Modifying Image Behavior via Foreman
System ddeployment is carried out through Foreman, that is, we have an API and the ability to pass variables into the configuration files of PXE loaders. With this approach, it is easy to make one image to solve a whole range of tasks:
- To boot on the hardware and investigate hardware problems;
- To install the OS (see our previous article);
- For automatic testing of hardware;
- To disassemble the equipment and completely wipe the hard disk after the client stops using the server.
It is clear that every single task cannot be stitched into one image and dealt with simultaneously. So, we acted differently: we added systemd services and scripts that start the execution of the necessary tasks to the build kitchen. The script and the service have the same name (for example, let's take a look at the start for installing Linux):
Lininstall.service
[Unit]
Description=Linux installation script
After[email protected]
Requires=sshd.service
[Service]
Type=forking
RemainAfterExit=yes
ExecStartPre=/usr/bin/bash -c "if [[ $SPEEDISO == lininstall ]];then exit 0;else exit 1;fi"
ExecStart=/usr/bin/bash -c "/usr/local/bin/lininstall.sh | tee /dev/console 2>&1"
TimeoutSec=900
[Install]
WantedBy=multi-user.target
The service runs the task only if the environment variable SPEEDISO with the value linintsall exists.

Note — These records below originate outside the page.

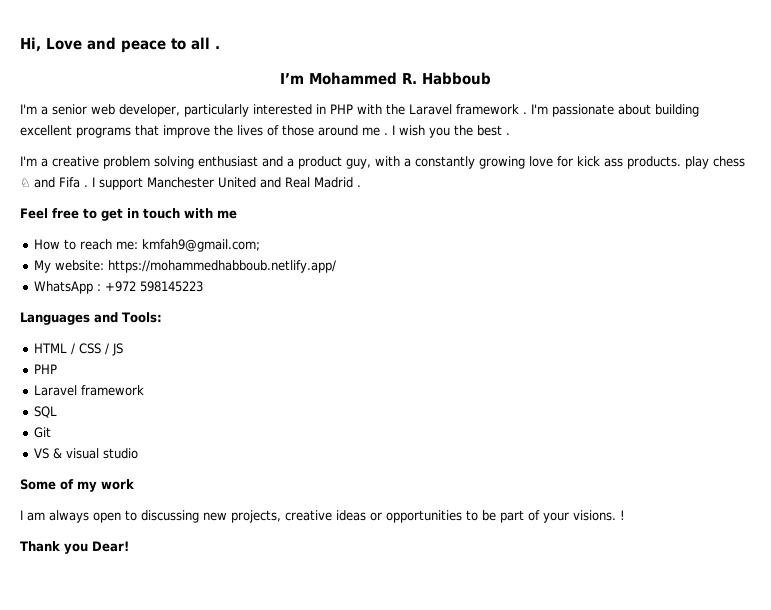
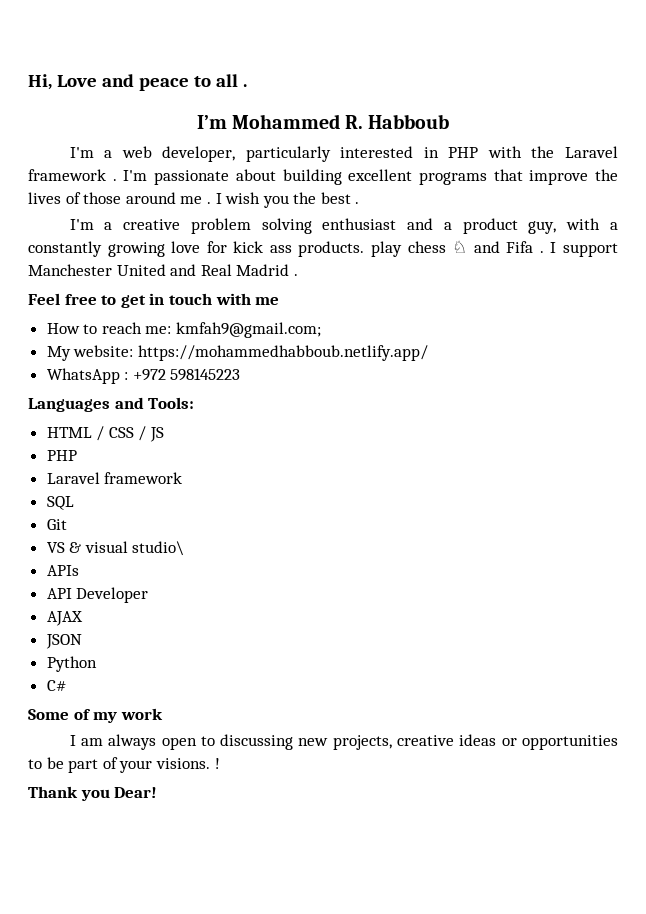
[52,104,87,115] senior -> (113, 154) none
[103,448,139,459] studio -> [132,541,185,556] [46,565,79,576] [46,587,149,603] [46,611,83,626] [45,634,82,649] [46,656,97,672] [46,680,67,691] studio\ // APIs // API Developer // AJAX // JSON // Python // C#

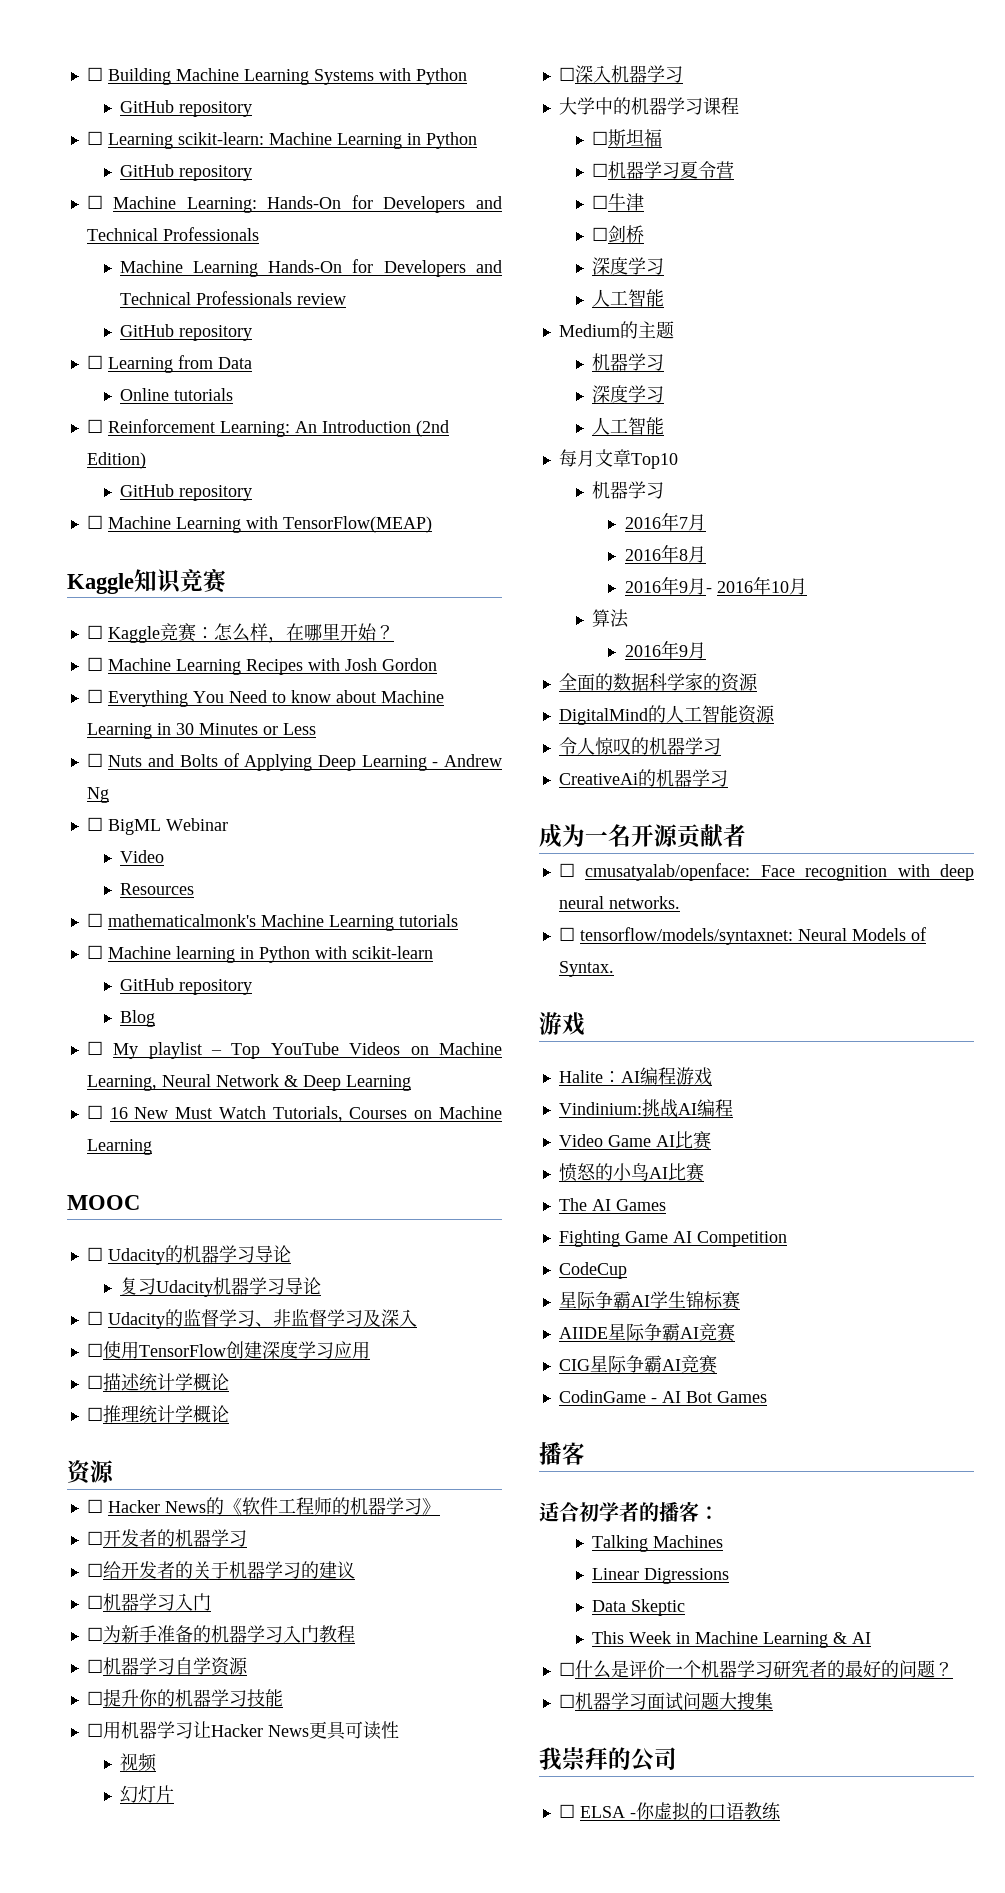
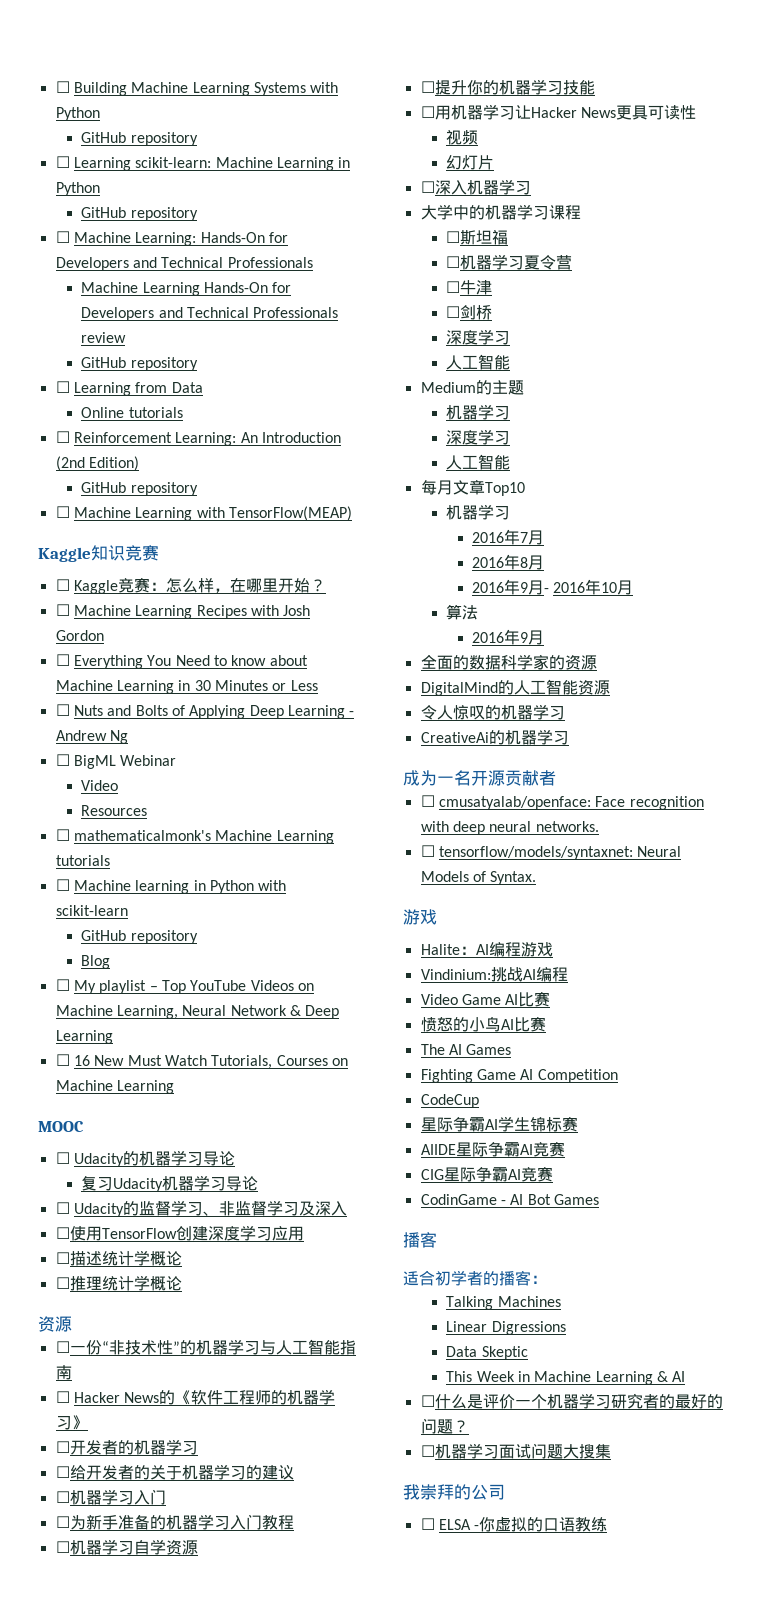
(115, 1471) none -> [55,1339,356,1355] [55,1365,72,1380] // ☐一份“非技术性”的机器学习与人工智能指南

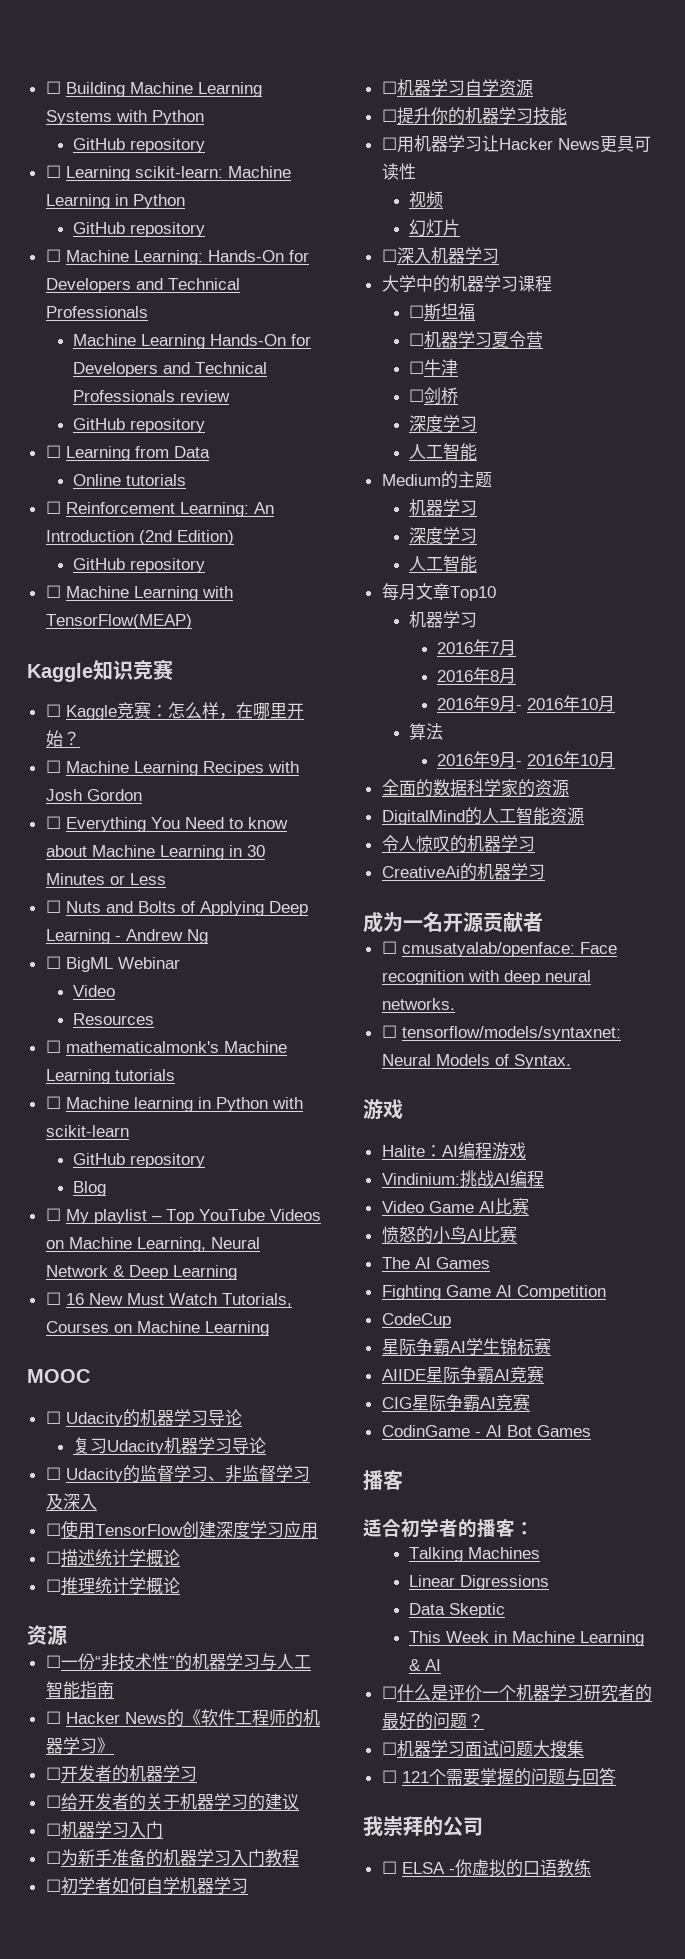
(294, 1522) none -> [45,1877,248,1894] // ☐初学者如何自学机器学习
(545, 637) none -> [516,751,616,768] - 2016年10月
(611, 1451) none -> [381,1767,616,1786] // ☐ 121个需要掌握的问题与回答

Now we need to pass this variable to the image, which is easy to do through the kernel command line in the bootloader. The example is given for PXE Linux, but the solution is not tied to the bootloader, since we only need the kernel command line:
LABEL <%= @host.operatingsystem.name %>
KERNEL <%= @kernel %>
MENU LABEL Default install Hostkey BV image <%= @host.operatingsystem.name %>
APPEND initrd=<%= @initrd %> <%= mainparams %> root=live:<%= host_param('livesystem_url') %>/<%= host_param('live_squash') %> systemd.setenv=SPEEDISO=<%= host_param('hk_speedtest_autotask') %> <%= modprobe %> noeject
IPAPPEND 2
The variable hk_speedtest_autotask should contain lininstall. In this case, when the system starts, the service of the same name is launched. If the variable does not exist, or it has a random value, a system will start from the image to which it will be possible to connect via ssh (if the service launch was configured via kickstart when building the image).
Conclusions
After spending some time on development, we ended up with a managed LiveCD build/delivery system that gracefully handles hardware support and software updates in the image. With its help, you can quickly roll back changes, change the behavior of the image through the Foreman API, as well as reduce traffic and gain high autonomy for the service on different sites. Geographically spaced mirrors contain the latest successful builds of all the used images and repositories, and the system is convenient, reliable and it has helped us countless times during its three years of use.